Python Learner error: buffersize during serialization exceeds the maximum buffer size

qianyi · March 17, 2020, 1:53am

Hi there,

Python Learner failed with the following error when doing a RandomForest regression training (sklearn).

ERROR Python Learner
Execute failed: The requested buffersize during serialization exceeds the maximum buffer size. >Please consider decreasing the ‘Rows per chunk’ parameter in the ‘Options’ tab of the configuration dialog.

PythonLearner_Err.txt (5.0 KB)

So I tried to decrease the ‘Rows per chunk’ parameter from 500000 to 1000, but sill failed with the same error.

One considerable thing is the data contain about 1.5 million rows. Should I do row sampling for solving this error?
But I don’t have this error when I using Jupyter notebook.

Thanks in advance.

AlexanderFillbrunn · March 17, 2020, 9:56am

Hi @qianyi,
how many columns does your data have? And what types of data do you have in there? It’s pretty unlikely that 1000 rows of anything in KNIME exceed the limit of 2GB, though. Can you share the workflow with us or is it confidential?
Kind regards
Alexander

qianyi · March 18, 2020, 1:54am

Hi, @AlexanderFillbrunn

Thanks for your reply.
The data for training has 7 numerical columns, and it’s an open data. So of course I can share my workflow. But I have to upload it without data (the exported workflow with data is about 300MByte, too big…).

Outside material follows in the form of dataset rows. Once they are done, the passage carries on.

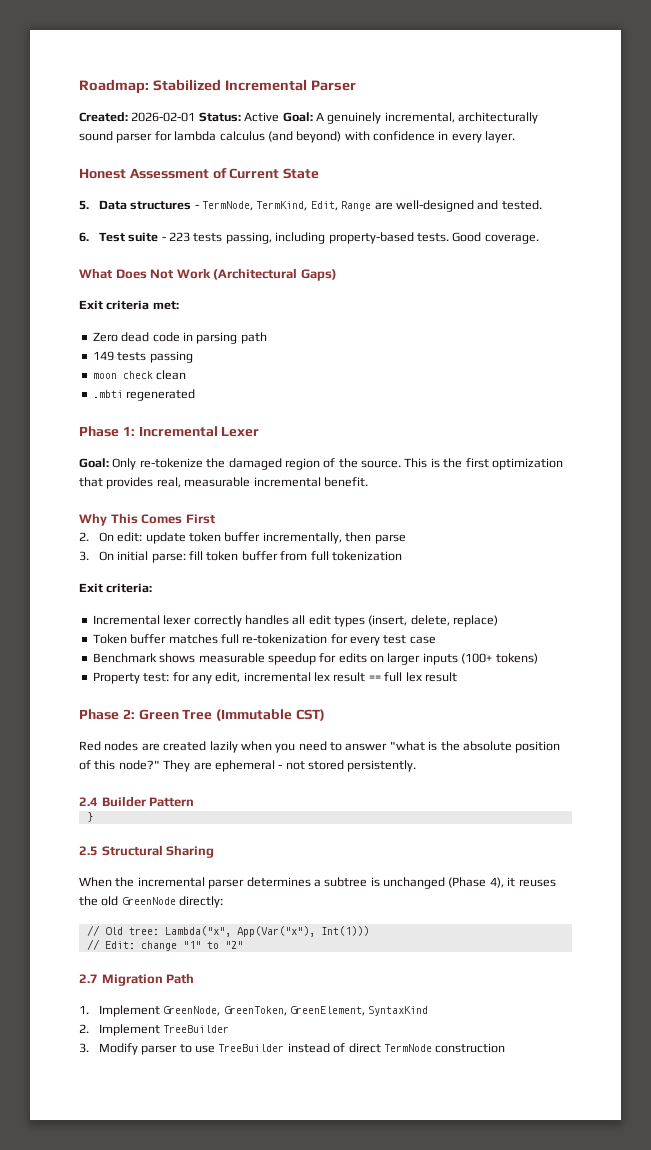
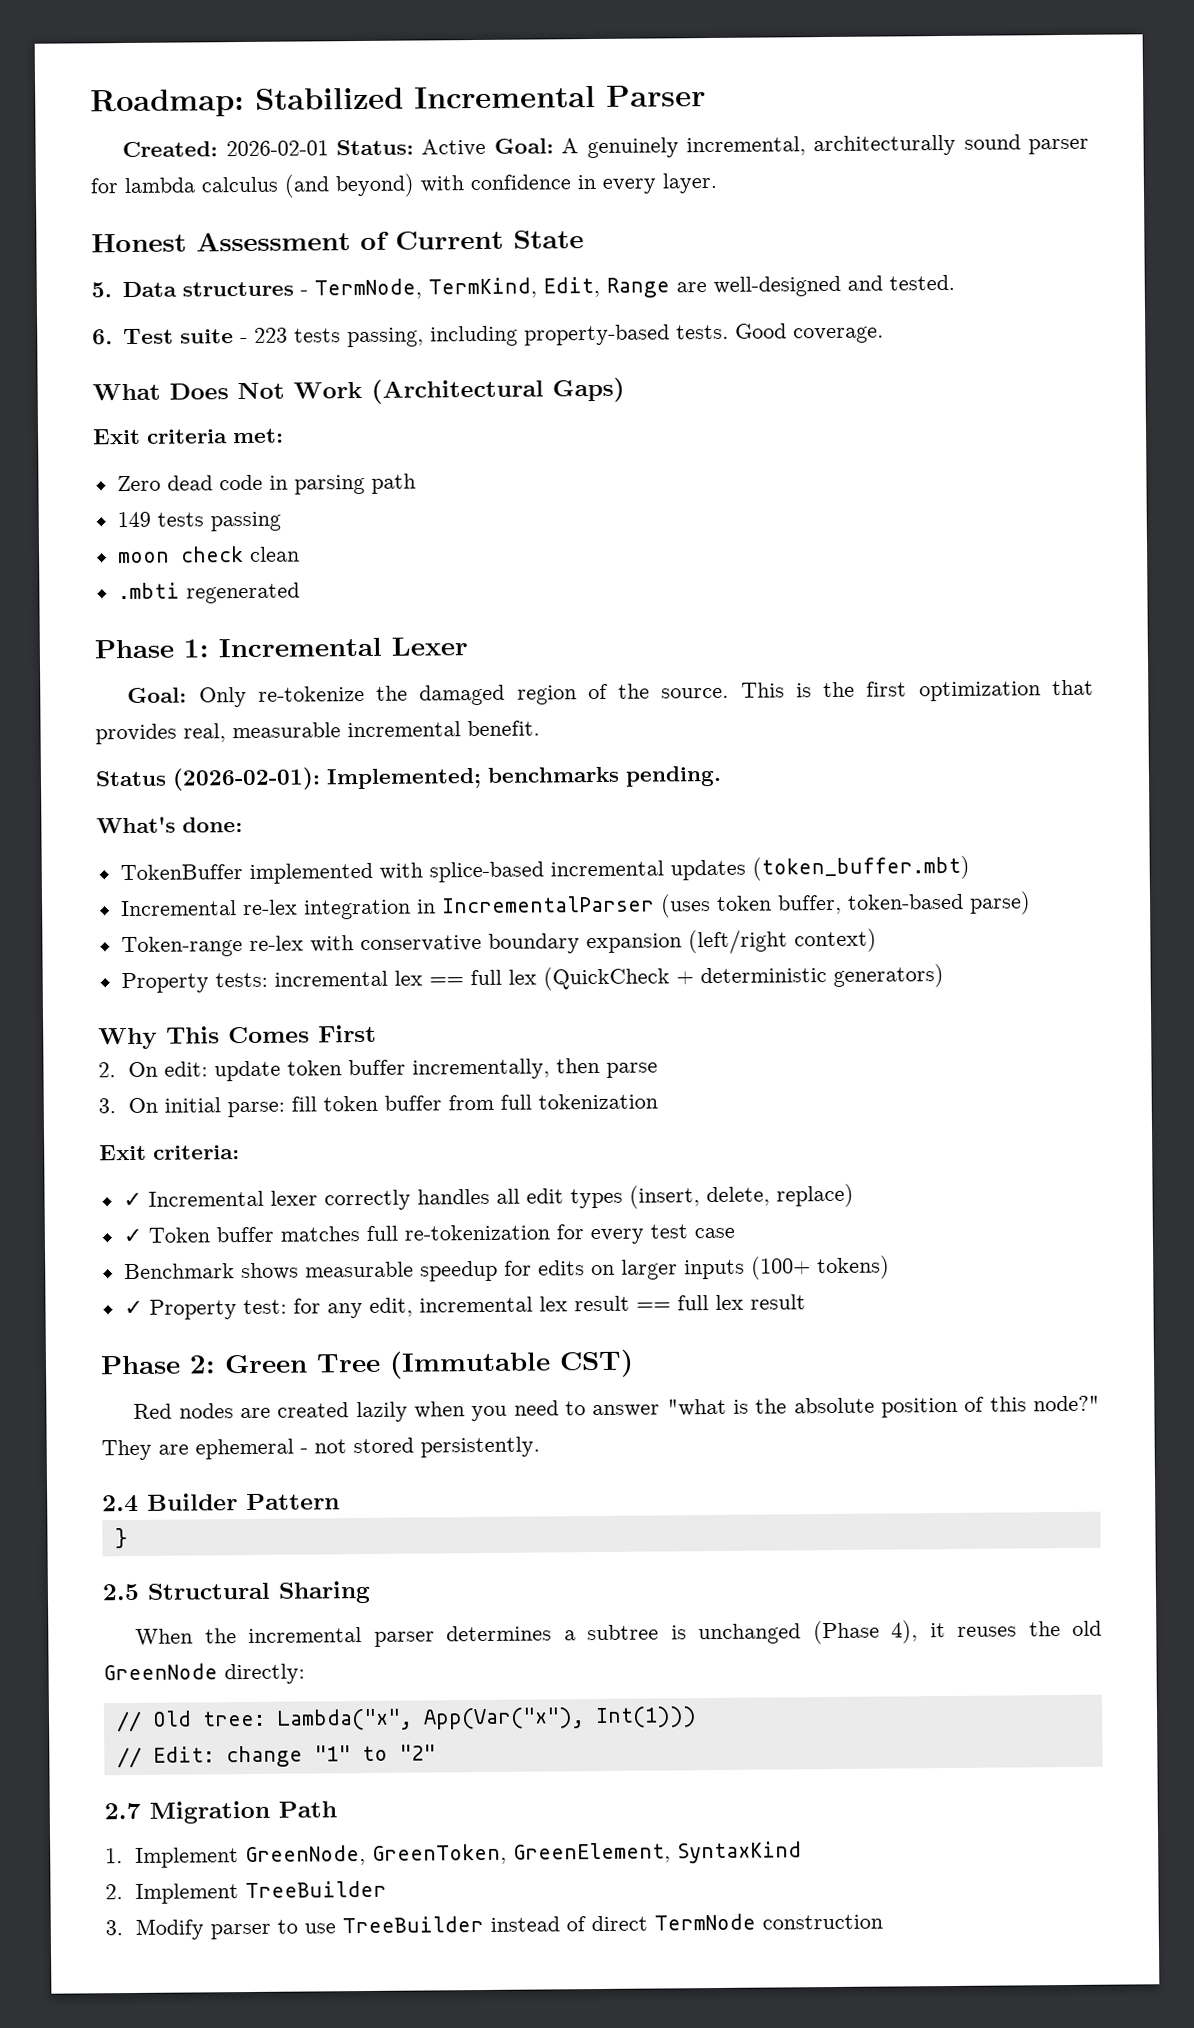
+ Status (2026-02-01): Implemented; benchmarks pending.
+ What's done:
+ TokenBuffer implemented with splice-based incremental updates (token_buffer.mbt)
+ Incremental re-lex integration in IncrementalParser (uses token buffer, token-based parse)
+ Token-range re-lex with conservative boundary expansion (left/right context)
+ Property tests: incremental lex == full lex (QuickCheck + deterministic generators)
- Incremental lexer correctly handles all edit types (insert, delete, replace)
+ ✓ Incremental lexer correctly handles all edit types (insert, delete, replace)
- Token buffer matches full re-tokenization for every test case
+ ✓ Token buffer matches full re-tokenization for every test case
- Property test: for any edit, incremental lex result == full lex result
+ ✓ Property test: for any edit, incremental lex result == full lex result

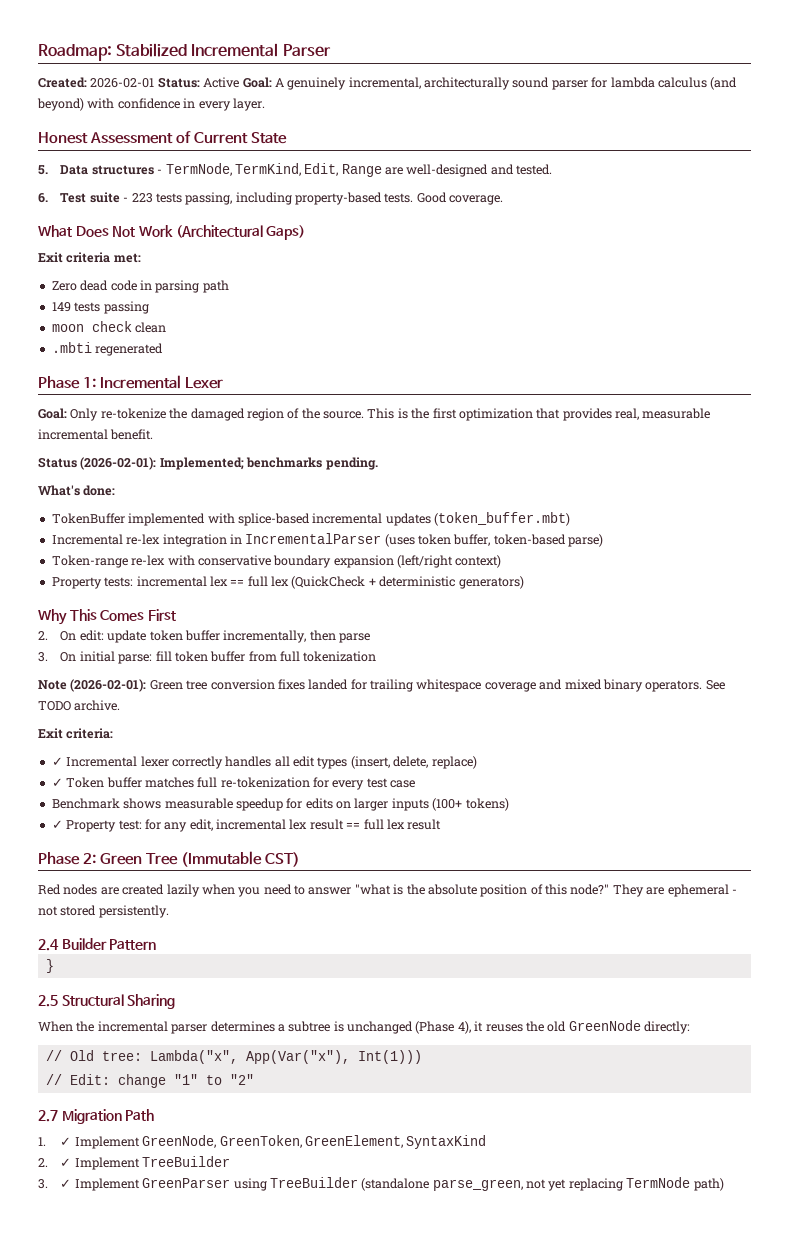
+ Note (2026-02-01): Green tree conversion fixes landed for trailing whitespace coverage and mixed binary operators. See TODO archive.
- 1. Implement GreenNode, GreenToken, GreenElement, SyntaxKind
+ 1. ✓ Implement GreenNode, GreenToken, GreenElement, SyntaxKind
- 2. Implement TreeBuilder
+ 2. ✓ Implement TreeBuilder
- 3. Modify parser to use TreeBuilder instead of direct TermNode construction
+ 3. ✓ Implement GreenParser using TreeBuilder (standalone parse_green, not yet replacing TermNode path)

Data is easy to get from Kaggle. Only the “train.tsv” is needed for this test workflow

PythonLearner_Test.knwf (15.4 KB)

Thanks!

Regards,
Qianyi

AlexanderFillbrunn · March 18, 2020, 11:30am

Hi,
I think the issue is the row with ID 1328010. Here the item_description has a length of 35079696, which seems a bit excessive. Maybe you can fix the file manually and then try loading it again.
Kind regards
Alexander

MarcelW · March 18, 2020, 1:38pm

Hi @qianyi,

The error message you get is incorrect. The problem seems to be caused by the output model being too large (around 2.2 GB when pickled), not the input data.
Currently, models are handled as single, indivisible entities when transferring them from Python to KNIME, therefore decreasing the number of rows per chunk does not help here, unfortunately.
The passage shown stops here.